As an older person (52 y/o) who remembers a time when a lot more people I know (of all ages) were optimistic about the future, I believe the major factor leading to generalized anxiety currently is not about one event, but all the additive effects of massive and ever increasing wealth inequality piling up year over year.

That combined with little to no hope that either political party will do a damn thing to fix it (Democrats at least have some politicians who actually want to, but they are stymied by their own leadership, never mind the problem of not having any real national level political power currently).

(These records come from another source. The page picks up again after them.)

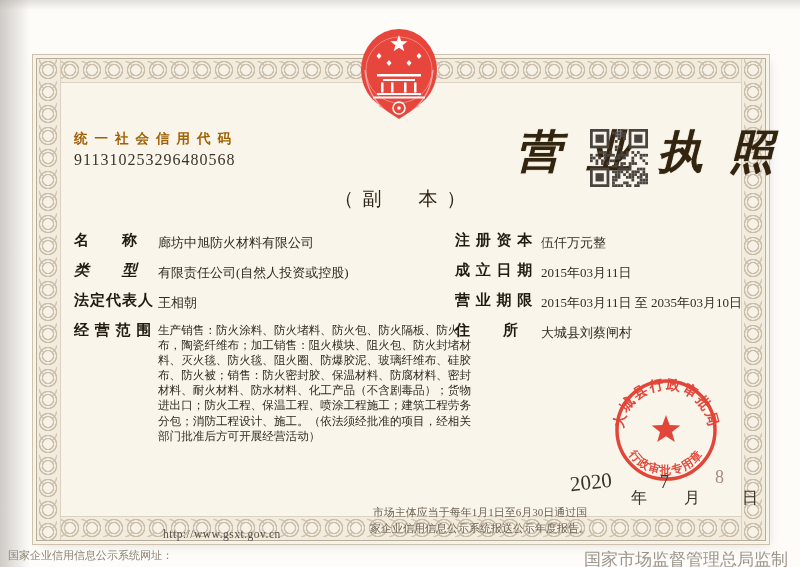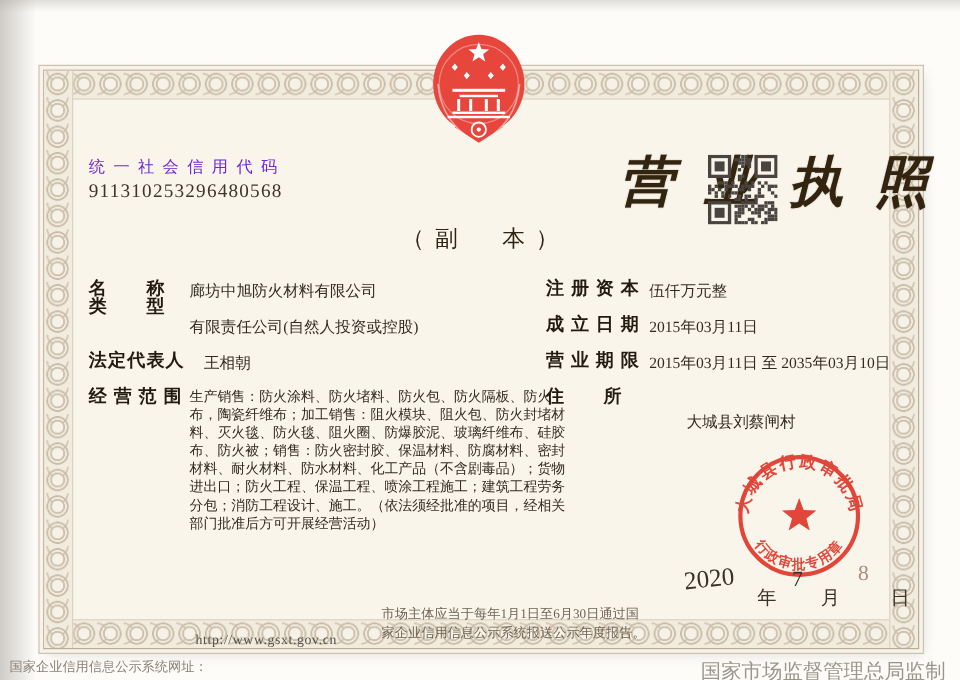--- a/index.html
+++ b/index.html
@@ -39,21 +39,21 @@
       radial-gradient(circle at 11px 11px, transparent 7.5px, #c9bca9 8px, #c9bca9 9px, transparent 9.5px),
       radial-gradient(circle at 11px 0px, transparent 7.5px, #d3c7b6 8px, #d3c7b6 9px, transparent 9.5px);
   }
   .edge-left { left:0; border-right:1px solid #ddd2c1; }
   .edge-right { right:0; border-left:1px solid #ddd2c1; }
 
   .abs { position:absolute; z-index:4; }
 
   .emblem { left:357px; top:24px; width:84px; height:96px; z-index:5; }
 
-  .credit-label { left:74px; top:130px; font-size:13.5px; font-weight:400; letter-spacing:7px; color:#6d28d9; }
+  .credit-label { left:74px; top:130px; font-size:13.5px; font-weight:700; letter-spacing:7px; color:#a16207; }
   .credit-code  { left:74px; top:151px; font-size:16px; letter-spacing:1px; color:#3c352b; }
 
   .title { left:0; right:0; top:122px; text-align:right; font-size:45px; font-weight:700;
            letter-spacing:26px; padding-left:26px; color:#33240f; text-shadow:0 0 1px rgba(51,36,15,.6);font-style:italic; }
   .subtitle { left:0; right:0; top:186px; text-align:center; font-size:19px; letter-spacing:9px;
               padding-left:9px; color:#2e2517; }
 
   .qr { left:590px; top:129px; width:58px; height:58px; }
   .qr-caption { left:664px; top:127px; width:86px; font-size:9.5px; line-height:12px;
                 color:#6b6257; white-space:pre-line; }
@@ -67,21 +67,21 @@
   .seal { left:600px; top:366px; width:132px; height:132px; z-index:6; opacity:.9; }
 
   .date-part { font-size:16px; color:#3a3228; z-index:7; }
   .d-year  { left:570px; top:470px; font-size:21px; transform:rotate(-6deg); }
   .d-yu    { left:631px; top:488px; }
   .d-month { left:660px; top:472px; font-size:18px; }
   .d-mu    { left:684px; top:488px; }
   .d-day   { left:715px; top:467px; font-size:18px; color:#8a6a5c; opacity:.75; }
   .d-du    { left:742px; top:488px; }
 
-  .notice { left:318px; top:505px; width:324px; text-align:left; font-size:11px; line-height:15.5px;
+  .notice { left:318px; top:505px; width:324px; text-align:center; font-size:11px; line-height:15.5px;
             color:#6f6354; white-space:pre-line; z-index:6; }
   .url    { left:163px; top:528px; font-size:11.5px; letter-spacing:.5px; color:#56504a; z-index:6; }
   .foot-left  { left:8px;  top:548px; font-size:11px; color:#8b8174; z-index:3; }
   .foot-right { right:12px; top:548px; font-size:17px; color:#9b958c; z-index:3; }
 </style>
 </head>
 <body>
 
 <div class="license">
 
@@ -256,25 +256,25 @@
       <rect x="15" y="1" width="5" height="5" fill="#f9f5ea"></rect>
       <rect x="16" y="2" width="3" height="3" fill="#4a4440"></rect>
       <rect x="0" y="14" width="7" height="7" fill="#4a4440"></rect>
       <rect x="1" y="15" width="5" height="5" fill="#f9f5ea"></rect>
       <rect x="2" y="16" width="3" height="3" fill="#4a4440"></rect>
     </svg>
 
   <div class="abs flabel" style="left:74px; top:231px;">名　　称</div>
   <div class="abs fvalue" style="left:158px; top:234px;">廊坊中旭防火材料有限公司</div>
 
-  <div class="abs flabel" style="left:74px; top:246px;">类　　型</div>
+  <div class="abs flabel" style="left:74px; top:261px;font-style:italic;">类　　型</div>
   <div class="abs fvalue" style="left:158px; top:264px;">有限责任公司(自然人投资或控股)</div>
 
   <div class="abs flabel" style="left:74px; top:291px;">法定代表人</div>
-  <div class="abs fvalue" style="left:158px; top:294px;margin-left:12px;">王相朝</div>
+  <div class="abs fvalue" style="left:158px; top:294px;">王相朝</div>
 
   <div class="abs flabel" style="left:74px; top:321px;">经 营 范 围</div>
   <div class="abs fvalue scope" style="left:158px; top:323px;">生产销售：防火涂料、防火堵料、防火包、防火隔板、防火
 布，陶瓷纤维布；加工销售：阻火模块、阻火包、防火封堵材
 料、灭火毯、防火毯、阻火圈、防爆胶泥、玻璃纤维布、硅胶
 布、防火被；销售：防火密封胶、保温材料、防腐材料、密封
 材料、耐火材料、防水材料、化工产品（不含剧毒品）；货物
 进出口；防火工程、保温工程、喷涂工程施工；建筑工程劳务
 分包；消防工程设计、施工。（依法须经批准的项目，经相关
 部门批准后方可开展经营活动）</div>
@@ -282,21 +282,21 @@
   <div class="abs flabel" style="left:455px; top:231px;">注 册 资 本</div>
   <div class="abs fvalue" style="left:541px; top:234px;">伍仟万元整</div>
 
   <div class="abs flabel" style="left:455px; top:261px;">成 立 日 期</div>
   <div class="abs fvalue" style="left:541px; top:264px;">2015年03月11日</div>
 
   <div class="abs flabel" style="left:455px; top:291px;">营 业 期 限</div>
   <div class="abs fvalue" style="left:541px; top:294px;">2015年03月11日 至 2035年03月10日</div>
 
   <div class="abs flabel" style="left:455px; top:321px;">住　　所</div>
-  <div class="abs fvalue" style="left:541px; top:343px;margin-left:31px;">大城县刘蔡闸村</div>
+  <div class="abs fvalue" style="left:541px; top:324px;">大城县刘蔡闸村</div>
 
 
   <svg class="abs seal" viewBox="0 0 132 132">
     <defs>
       <path id="sealTop" d="M 25,79 A 43,43 0 1 1 107,79" fill="none"></path>
       <path id="sealBot" d="M 32,92 A 44,44 0 0 0 100,92" fill="none"></path>
     </defs>
     <circle cx="66" cy="64" r="49" fill="none" stroke="#e03326" stroke-width="3.5"></circle>
     <polygon fill="#e03326" points="66,49 69.7,58.9 80.3,59.4 72,66 74.8,76.1 66,70.3 57.2,76.1 60,66 51.7,59.4 62.3,58.9"></polygon>
     <text font-size="14" font-weight="700" fill="#e03326" letter-spacing="2">

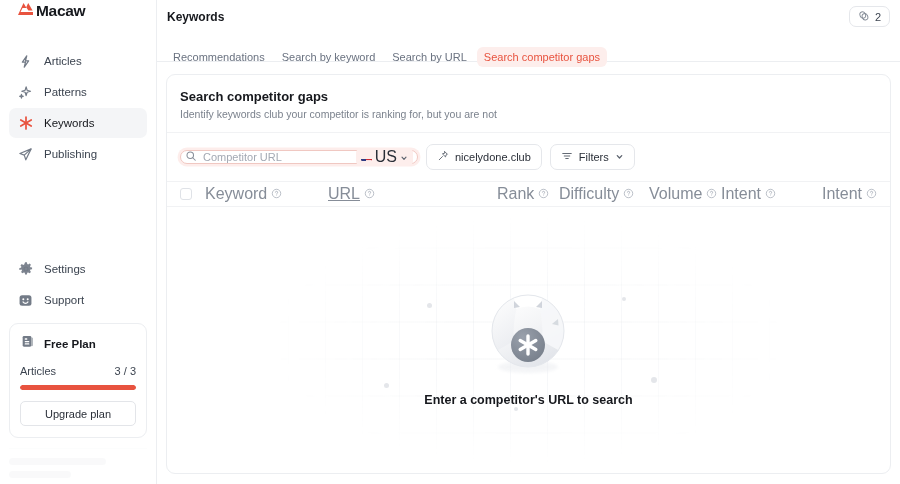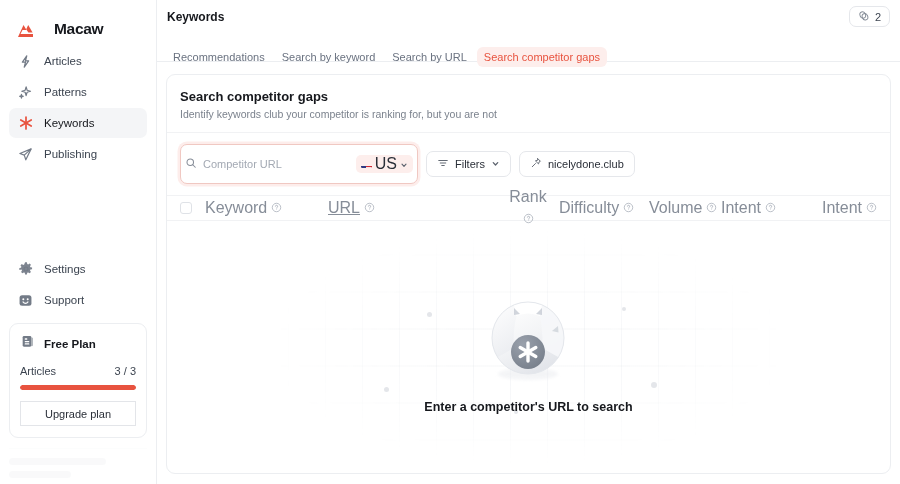--- a/index.html
+++ b/index.html
@@ -14,21 +14,21 @@
 
   
   .sidebar {
     width: 157px; height: 484px;
     background: #ffffff;
     border-right: 1px solid #eceef1;
     display: flex; flex-direction: column;
     padding: 0 9px;
     position: relative;
   }
-  .brand { display: flex; align-items: flex-end; gap: 20px; height: 36px; padding-left: 8px; margin-top: 2px; }
+  .brand { display: flex; align-items: flex-start; gap: 2px; height: 36px; padding-left: 8px; margin-top: 2px; }
   .brand-mark { width: 17px; height: 14px; position: relative; }
   .brand-name { font-size: 15.5px; font-weight: 700; letter-spacing: -0.3px; color: #16181d; }
 
   .nav { margin-top: 8px; display: flex; flex-direction: column; gap: 1px; }
   .nav-item {
     display: flex; align-items: center; gap: 10px;
     height: 30px; padding: 0 8px;
     border-radius: 7px;
     font-size: 11.5px; color: #3c4450; font-weight: 400;
     cursor: pointer;
@@ -49,21 +49,21 @@
   }
   .plan-head { display:flex; align-items:center; gap:8px; }
   .plan-title { font-size: 11.5px; font-weight: 700; color: #16181d; }
   .plan-row { display:flex; justify-content: space-between; align-items:center; margin-top: 11px; }
   .plan-label { font-size: 11px; color: #3c4450; }
   .plan-count { font-size: 11px; color: #3c4450; }
   .progress-track { height: 5px; border-radius: 4px; background: #eceef1; margin-top: 8px; overflow: hidden; }
   .progress-fill { height: 100%; border-radius: 4px; background: #e8533f; }
   .upgrade-btn {
     margin-top: 11px; width: 100%; height: 25px;
-    border: 1px solid #e3e5e9; border-radius: 0;
+    border: 1px solid #e3e5e9; border-radius: 5px;
     background: #fff; font-size: 11px; color: #2a2f38;
     font-family: inherit; cursor: pointer;
   }
 
   .sidebar-footer-partial {
     border-top: 1px solid #eceef1;
     padding-top: 9px;
     opacity: 0.10;
   }
   .ghost-line { height: 7px; border-radius: 4px; background: #c8ccd4; margin-bottom: 6px; }
@@ -91,21 +91,21 @@
   .card {
     border: 1px solid #eceef1; border-radius: 9px; background: #fff;
     height: 100%; display:flex; flex-direction: column; overflow: hidden;
   }
   .card-head { padding: 14px 13px 12px 13px; border-bottom: 1px solid #f1f2f4; }
   .card-title { font-size: 13px; font-weight: 700; color: #16181d; }
   .card-sub { font-size: 10.5px; color: #7b828d; margin-top: 4px; }
 
   .toolbar { display:flex; align-items:center; gap: 8px; padding: 11px 13px; }
   .search-wrap {
-    flex: 0 0 238px; height: 40px;
+    flex: 0 0 238px; height: 14px;
     border: 1px solid #f0c8c2; border-radius: 7px;
     box-shadow: 0 0 0 2.5px rgba(232,83,63,0.10);
     display:flex; align-items:center; gap:6px; padding: 0 4px 0 4px;
     background: #fff;
   }
   .search-input {
     flex: 1 1 auto; border: none; outline: none; background: transparent;
     font-size: 11px; color: #2a2f38; font-family: inherit; min-width: 0;
   }
   .search-input::placeholder { color: #a3a9b3; }
@@ -129,21 +129,21 @@
     height: 26px; border-top: 1px solid #f1f2f4; border-bottom: 1px solid #f1f2f4;
     padding: 0 13px; font-size: 16px; color: #868d98;
   }
   .th { display:flex; align-items:center; gap:4px; }
   .checkbox {
     width: 12px; height: 12px; border: 1px solid #dfe2e7; border-radius: 3px; background:#fff; flex:none; cursor:pointer;
   }
   .col-check { width: 25px; }
   .col-keyword { width: 123px; }
   .col-url { flex: 1 1 auto; text-decoration: underline; }
-  .col-rank { width: 62px; flex-direction: column; }
+  .col-rank { width: 62px; }
   .col-difficulty { width: 90px; }
   .col-volume { width: 72px; }
   .col-intent { width: 100px; }
   .col-trend { width: 56px; justify-content: flex-end; }
 
   .empty {
     flex: 1 1 auto; position: relative; display:flex; flex-direction: column;
     align-items:center; justify-content: center; overflow: hidden;
   }
   .grid-bg {
@@ -330,42 +330,42 @@
               <span>
                 <svg width="8" height="8" viewBox="0 0 12 12" fill="none" stroke="#5b626d" stroke-width="1.7" stroke-linecap="round" stroke-linejoin="round">
                   <polyline points="3,4.8 6,8 9,4.8"></polyline>
                 </svg>
               </span>
             </div>
           </div>
 
           <button class="pill-btn">
             <span>
+              <svg width="12" height="12" viewBox="0 0 24 24" fill="none" stroke="#5b626d" stroke-width="1.8" stroke-linecap="round" stroke-linejoin="round">
+                <path d="M15.5 3.2l5.3 5.3-2.6 1.3-1.2 4-6.1-6.1 4-1.2z"></path>
+                <line x1="10.9" y1="13.1" x2="4.5" y2="19.5"></line>
+              </svg>
+            </span>
+            <span>nicelydone.club</span>
+          </button>
+
+          <button class="pill-btn">
+            <span>
               <svg width="12" height="12" viewBox="0 0 24 24" fill="none" stroke="#5b626d" stroke-width="1.9" stroke-linecap="round">
                 <line x1="3.5" y1="7" x2="20.5" y2="7"></line>
                 <line x1="6.5" y1="12" x2="17.5" y2="12"></line>
                 <line x1="9.5" y1="17" x2="14.5" y2="17"></line>
               </svg>
             </span>
             <span>Filters</span>
             <span>
               <svg width="9" height="9" viewBox="0 0 12 12" fill="none" stroke="#5b626d" stroke-width="1.7" stroke-linecap="round" stroke-linejoin="round">
                 <polyline points="3,4.8 6,8 9,4.8"></polyline>
               </svg>
             </span>
-          </button>
-
-          <button class="pill-btn">
-            <span>
-              <svg width="12" height="12" viewBox="0 0 24 24" fill="none" stroke="#5b626d" stroke-width="1.8" stroke-linecap="round" stroke-linejoin="round">
-                <path d="M15.5 3.2l5.3 5.3-2.6 1.3-1.2 4-6.1-6.1 4-1.2z"></path>
-                <line x1="10.9" y1="13.1" x2="4.5" y2="19.5"></line>
-              </svg>
-            </span>
-            <span>nicelydone.club</span>
           </button>
 
         </div>
 
         <div class="table-head">
           <div class="th col-check">
             <span class="checkbox"></span>
           </div>
           <div class="th col-keyword">
             <span>Keyword</span>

jacobgkau 21 hours ago | parent | next [-]

Ok, but how did those things change between 2023 and 2024? The same party was in power and there wasn't a single monolithic wealth grab that happened that year.

pesus a day ago | parent | prev | next [-]

Agreed. Even as someone only on the tail end of the millennial generation, the total disappearance of hope in the past 10-15 years (but especially in the last 5) has been palpable. There's a tweet that's been floating around recently that says something along the lines of "basically nobody under 40 expects good things to happen ever again", and I think that sums it up pretty accurately.

snickerbockers 19 hours ago | parent | prev [-]

But that isn't new. Housing has been unaffordable for anybody who wasn't alive in the '70 for at least 15 years now. Healthcare has been a clusterfluck that it's been a major talking point in at least six consecutive presidential elections.

As far as the data presented in the chart goes, 'Happiness' is shown steadily climbing for a few years before '23, then it takes a massive dip in '23 then in '24 it declines but at a significantly slower rate than '23. Unless the way they measure 'happiness' is inaccurate and unreliable (in which case this whole article is garbage) there has to be an event that correlates with that.